6
« : 25 Ağustos 2006, 12:15:03 »
Anelka, Oliveira ve güzel sevgili
'Fenerbahçe bu kadar karamsarlığa kapılmamalı. Evet, iyi oynanmadı, Şampiyonlar Ligi kaçtı. Evet, takımın görüntüsü ve oyunu hiç iyi değil. Ama şunu unutmayalım...' Fanatik Gazetesi yazarı Onur Belge yazdı;
Fenerbahçe bu kadar karamsarlığa kapılmamalı. Evet, iyi oynanmadı, Şampiyonlar Ligi kaçtı. Evet, takımın görüntüsü ve oyunu hiç iyi değil. Ama şunu unutmayalım. Sarı-Lacivertliler kaybederken kazanmayı bilen bir camiadır. Yapılacak çok iş, varılacak çok hedef var. Yeter ki, Dinamo Kiev gibi asla üst düzey takımı olmayan bir rakip karşısında olduğu gibi acemilik etmesinler. Üstelik böylesine acemilik Fenerbahçe’nin karakterinde yok. Hatayı da Kaptan Ümit’te, Can’da, Kerim’de aramak, ya da suçu Rüştü’ye yıkmak gibi klasik kandırmacalara başvurmasınlar. Bu işler cağ dışıdır. Hatayı nerede yaptık diye her birlikte aramak gerek. Okuyanlar, dinleyenler bilir, zaman zaman “Fenerbahçe anayasası değişmeli” derim. Bu elbette ki, doğruların yer aldığı ve asla yazılı olmayan ama geleneklerden gelen Fenerbahçe anayasası değil. Bazı kandırıkçıların yanlışları doğru olarak göstermek için yedirmeye çalıştıkları “sahte” anayasadır. Ben işte ondan bahsediyorum. Şimdi bunun küçük bir örneğini vereceğim. Bir kesim nedense Anelka’dan hiç hoşlanmadı. Böyle bir yıldızın Sarı-Lacivertliler’de tutunmasını istemeyen karşıtlar da var. Sanıyorum Brezilya teşkilatı da bunu körükledi.
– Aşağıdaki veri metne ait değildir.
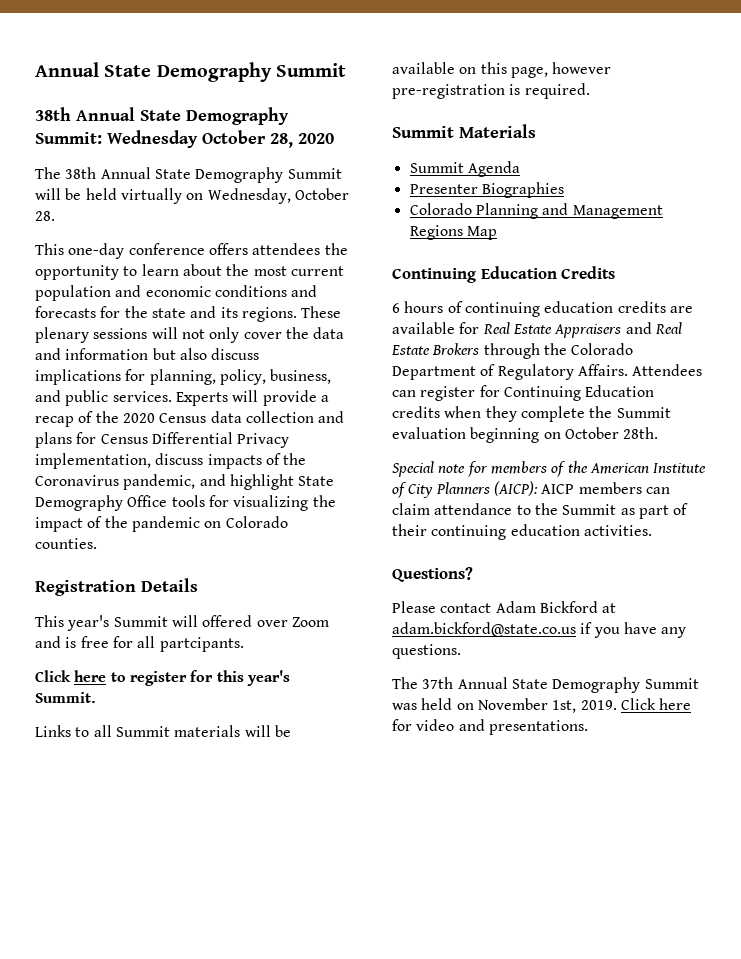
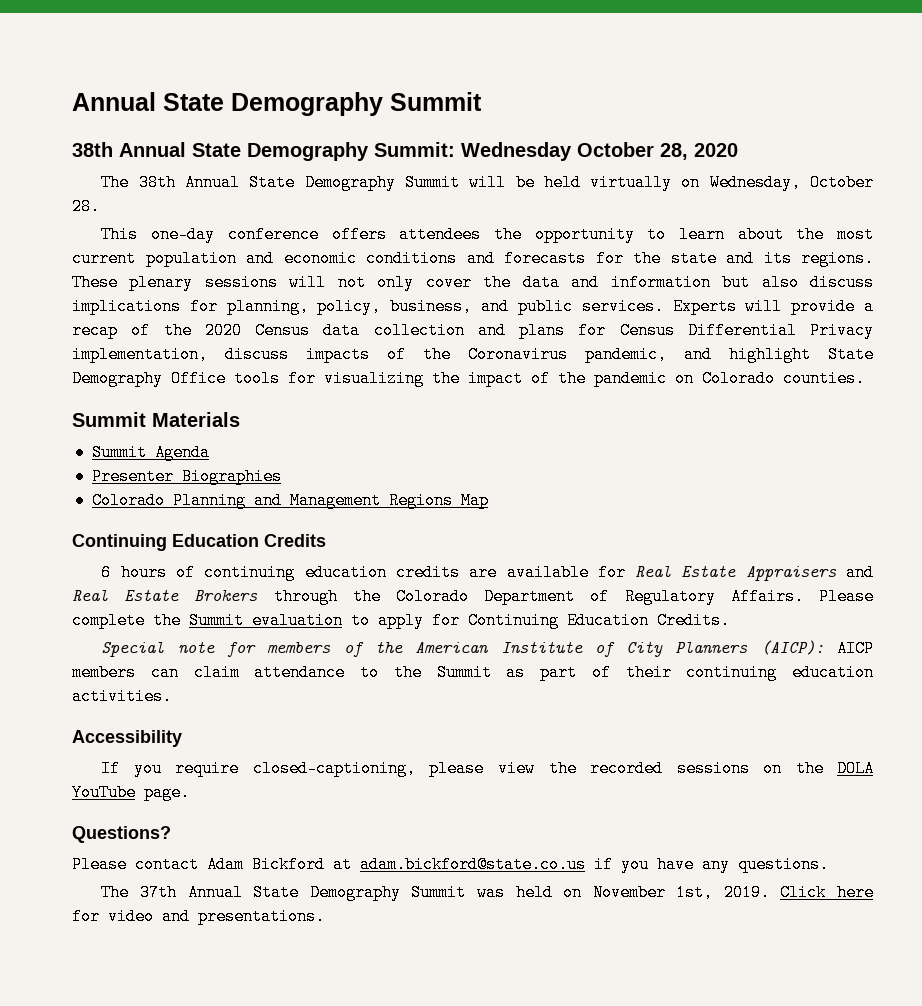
[35,578,198,596] [35,615,329,631] [35,636,244,652] [35,670,290,686] [35,692,96,703] [35,725,291,737] [392,62,612,78] [392,83,590,99] // Registration Details // This year's Summit will offered over Zoom and is free for all partcipants. // Click here to register for this year's Summit. // Links to all Summit materials will be available on this page, however pre-registration is required. -> (865, 378) none
[632,364,703,376] [392,385,655,401] [392,406,671,422] [392,427,659,443] Attendees can register for Continuing Education credits when they complete the Summit evaluation beginning on October 28th. -> [819,588,875,605] [72,612,730,629] Please complete the Summit evaluation to apply for Continuing Education Credits.
(652, 530) none -> [72,730,182,747] [101,760,874,777] [72,784,190,801] // Accessibility // If you require closed-captioning, please view the recorded sessions on the DOLA YouTube page.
Her neyse olan oldu, “Fenerbahçe’yi istemiyor” propagandası da iyi tuttu, taraftar da soğutuldu ve Fransız ruhen koptu. Şimdi sıkı durun, “Fenerbahçe’yi istemeyeni biz de istemeyiz” diye tutturanlara soruyorum. Oliveira’yı okudunuz değil mi? “Ben Real Betis’ten ayrılmak, Fenerbahçe’ye gitmek istemiyorum” deyip ortalığı karıştırmış. 9 gün de geç gelince kulübü tarafından cezalandırılmış. Peki şimdi Fenerbahçe’yi istemediği ortada olan bu futbolcuyu almak için bu kadar uğraş niye acaba? Onun Anelka’dan ne farkı var. Bana bir anlatın da bileyim. Yoksa işin içinde başka bir iş mi var? Bakın bunu utanarak yazıyorum. Ama “Fenerbahçe’ye güzel sevgilisi olmayan yabancı futbolcular transfer edilmez” dedikodularından bıktım, usandım. Şimdi yapılacak iş onu bunu suçlamak değil. Hele gururları yıkılmış, moralleri iyice bitmiş futbolcuları aşağılamak sırası hiç değil. Tam tersine derhal motivasyona gidilmeli, ilk iş olarak lig maçı öncesi başta Kaptan Ümit olmak üzere hepsinin elbette ki hataları söylenmeli. Ama şu bilinmelidir, şöyle veya böyle 100 yıl yolu bu futbolcularla yürünecektir. Bu anlatılmalı ve yönetim onlara güven vermelidir. Bu çocuklar kendilerine arka çıkılmasını Daum kadar da mı hak etmiyorlar, yapmayın ayıptır.